▶ **What is required**
Exact copies of the lines from the start of the records through the line with "font-size: 13px ->" are what the answer must hold; pictures are not part of it.

Start of Block

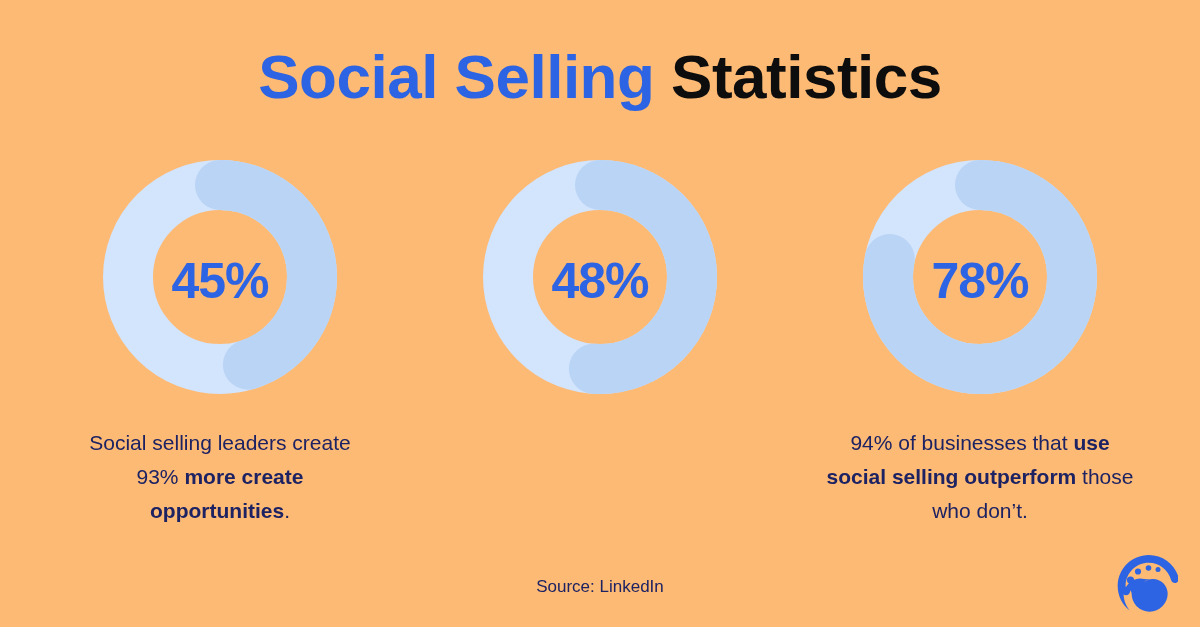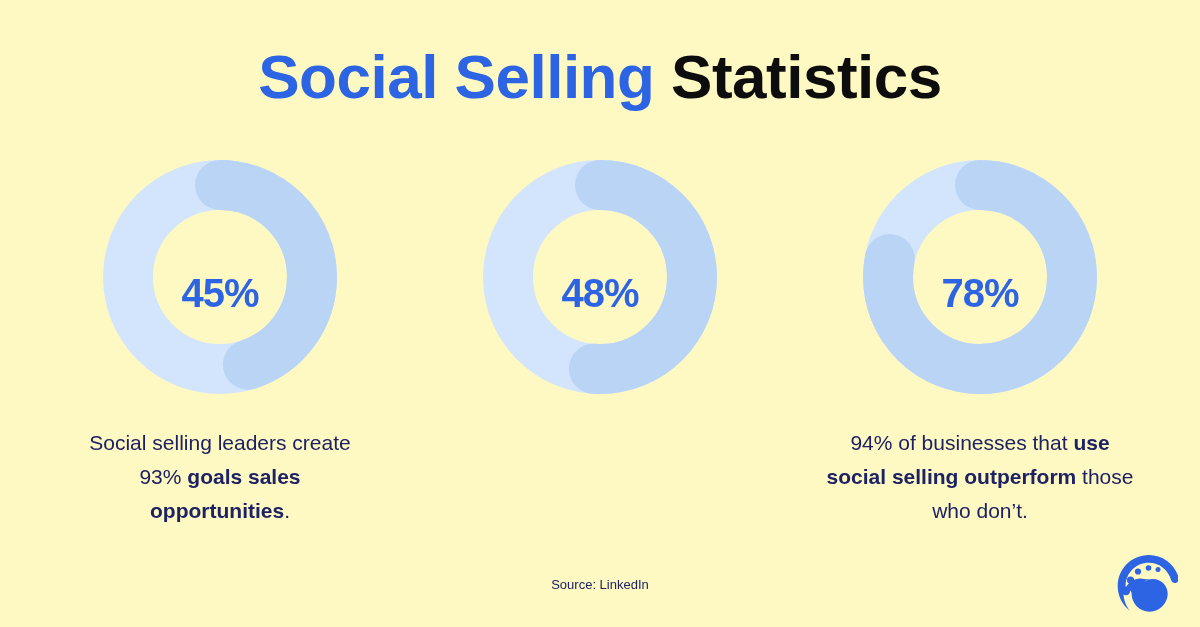"Social Selling Statistics" .infographic { background: #fef9c3 -> #fdba74 }
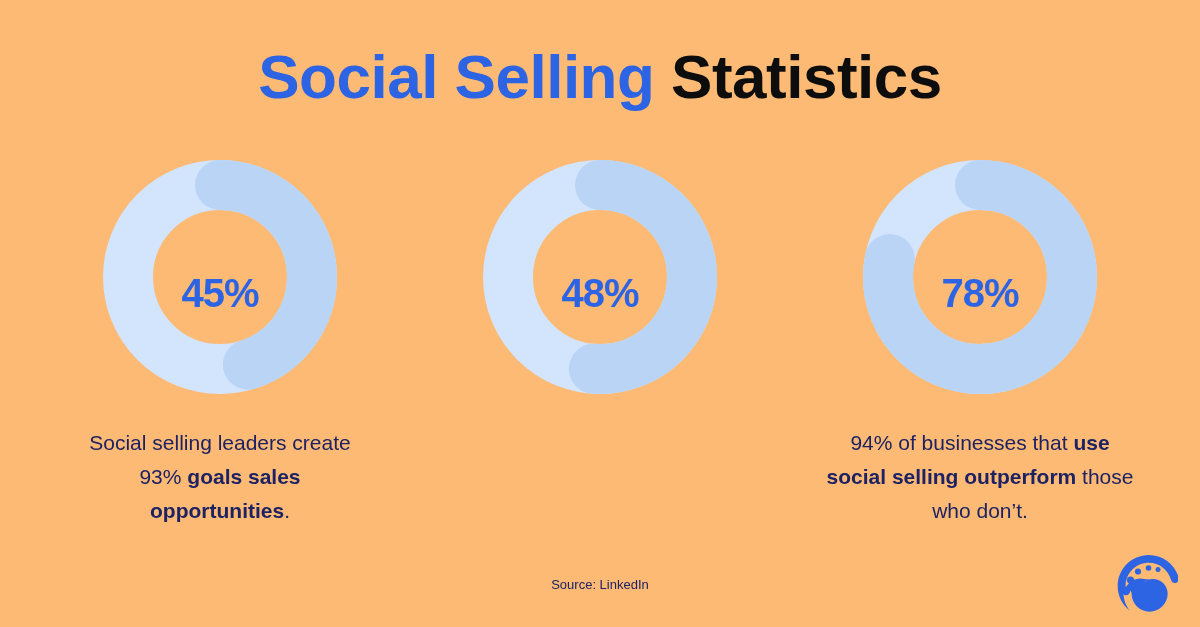"45%" .donut-value { font-size: 40px -> 50px; top: 16px -> 4px }
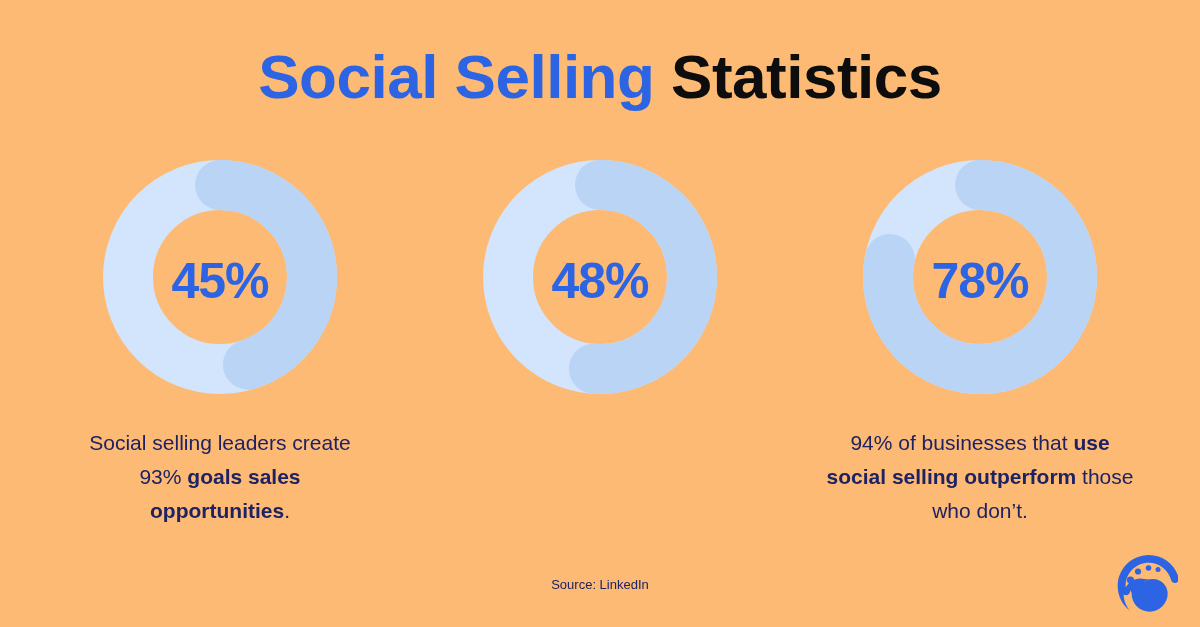"goals sales opportunities" b { text: goals sales -> more create }
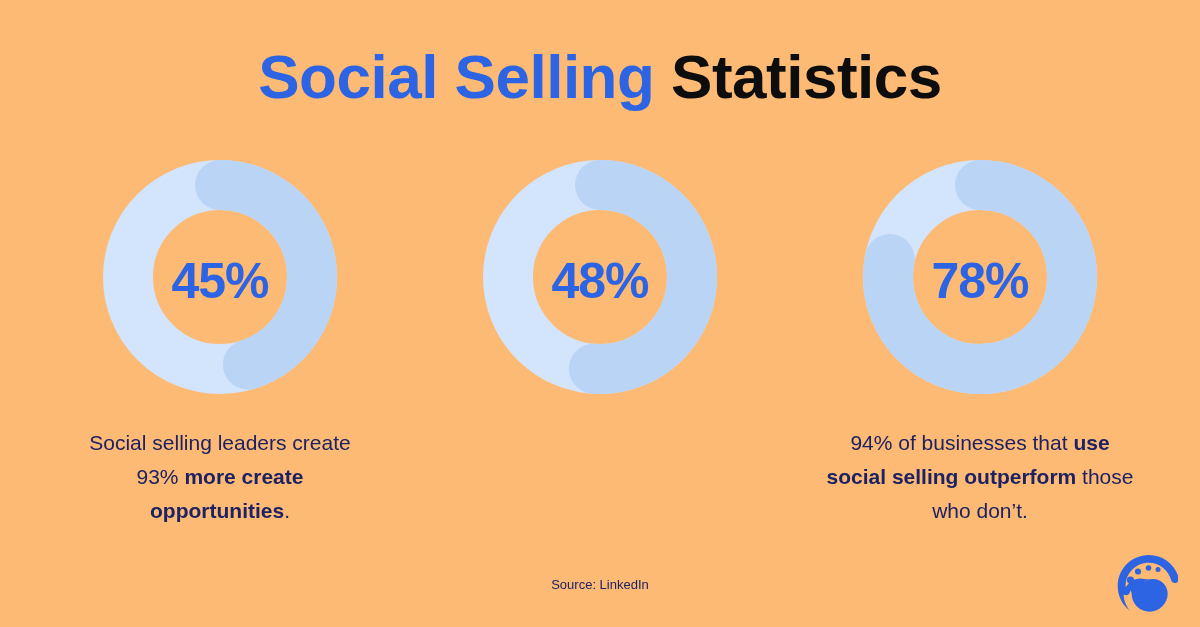"Source: LinkedIn" .source { font-size: 13px -> 17px }
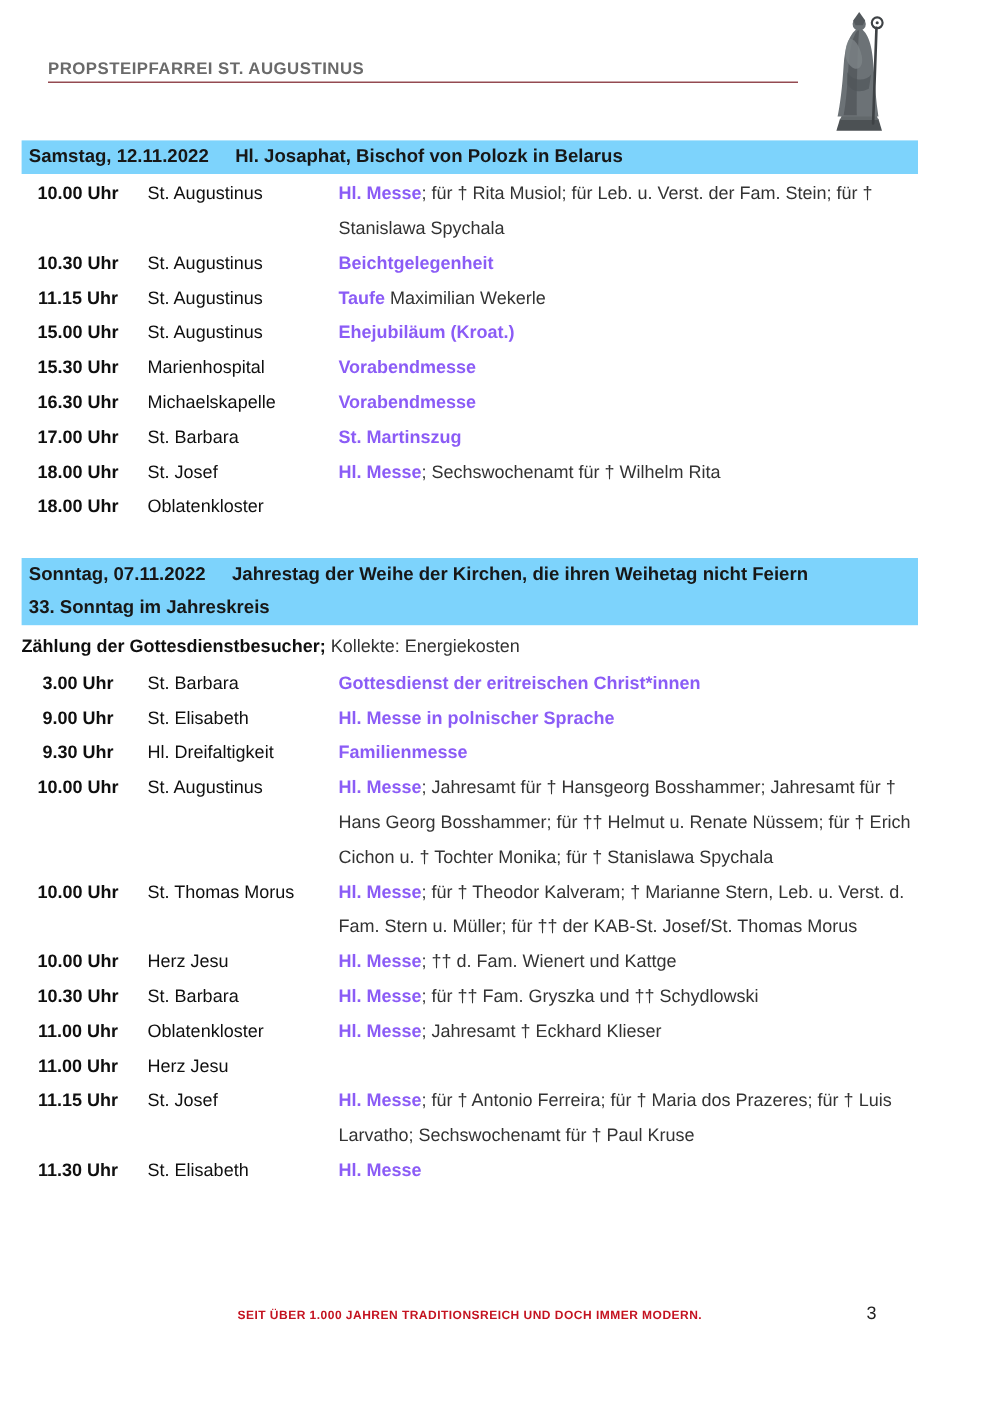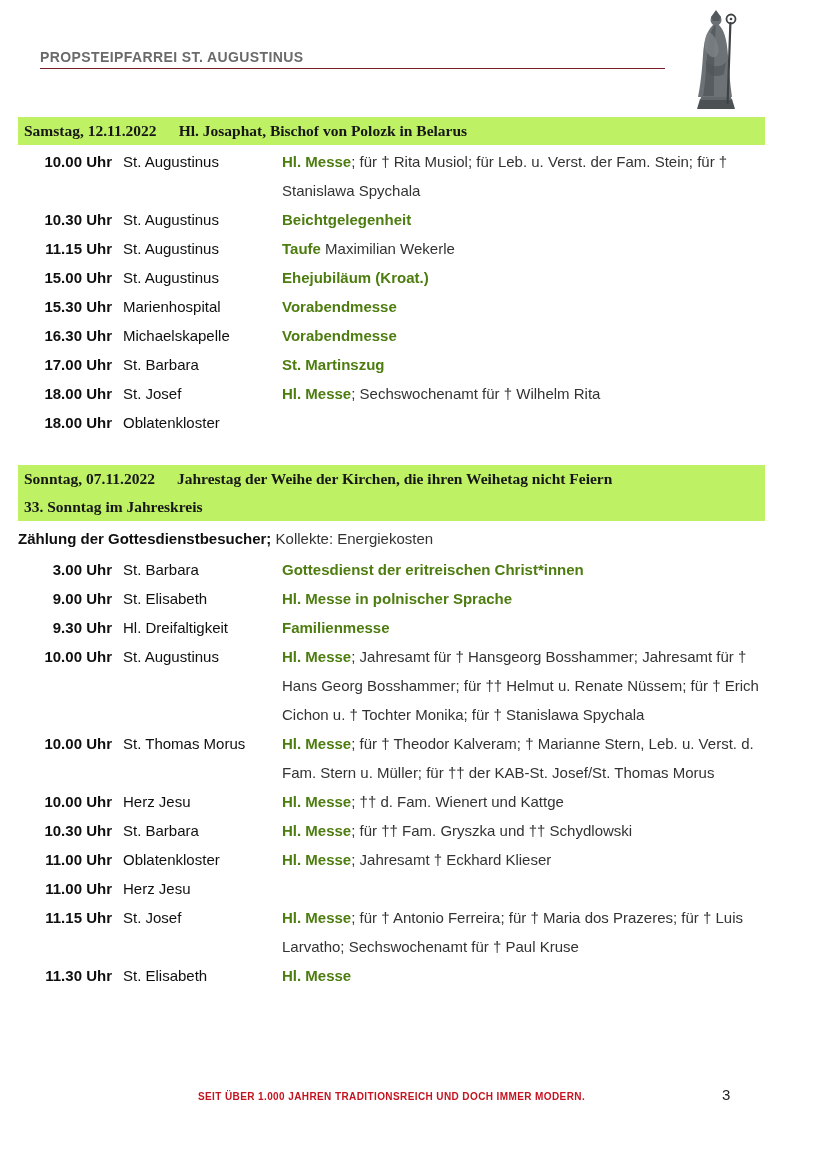"Samstag, 12.11.2022 Hl. Josaphat," .banner { background: #bef264 -> #7dd3fc; font-family: Liberation Serif, serif -> none }
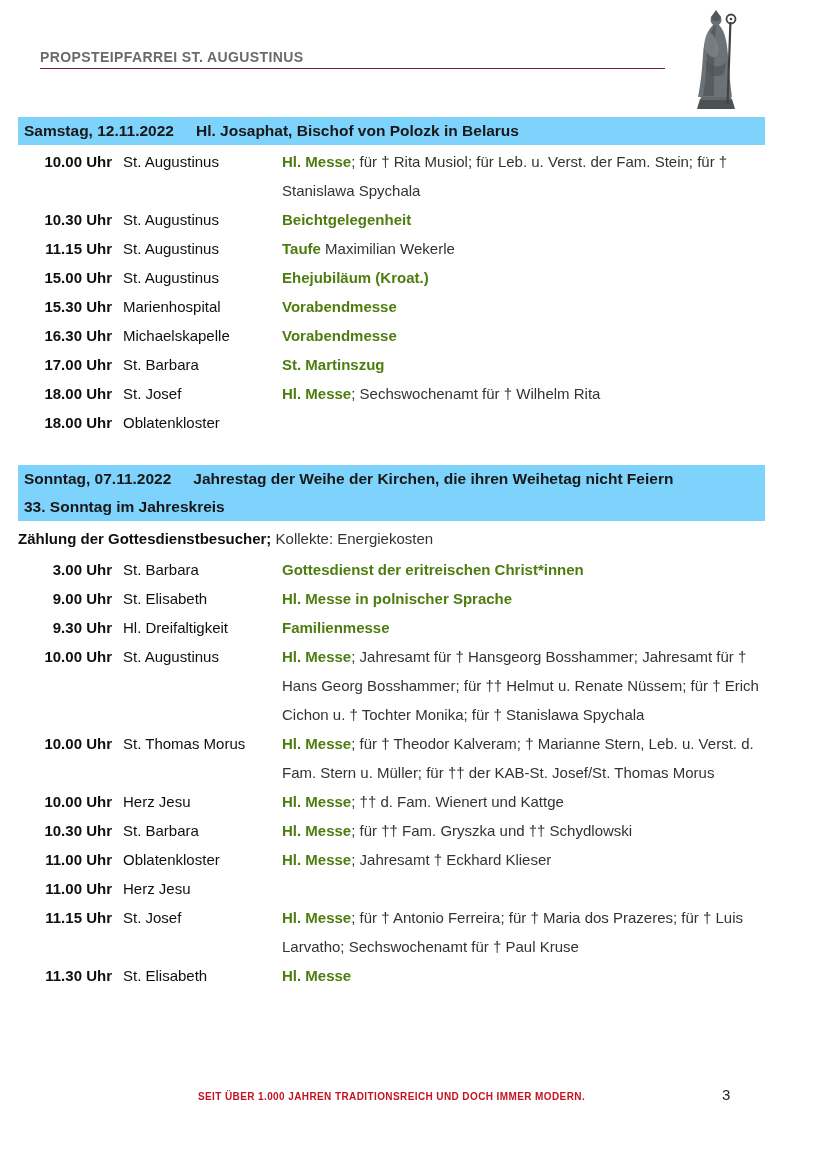"10.00 Uhr" .col-time { text-align: right -> center }
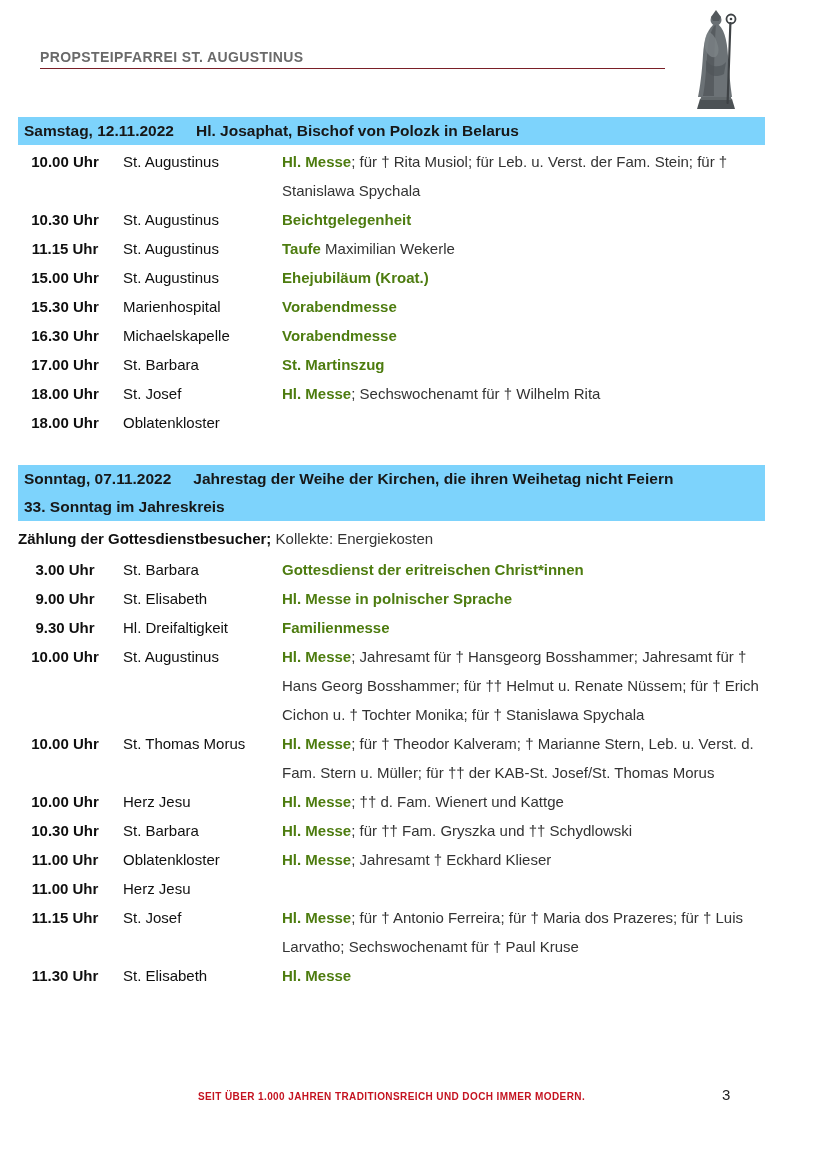"Hl. Messe" .bold { color: #4d7c0f -> #8b5cf6 }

End of Block

▶ **Finished exercise**
"Social Selling Statistics" .infographic { background: #fef9c3 -> #fdba74 }
"45%" .donut-value { font-size: 40px -> 50px; top: 16px -> 4px }
"goals sales opportunities" b { text: goals sales -> more create }
"Source: LinkedIn" .source { font-size: 13px -> 17px }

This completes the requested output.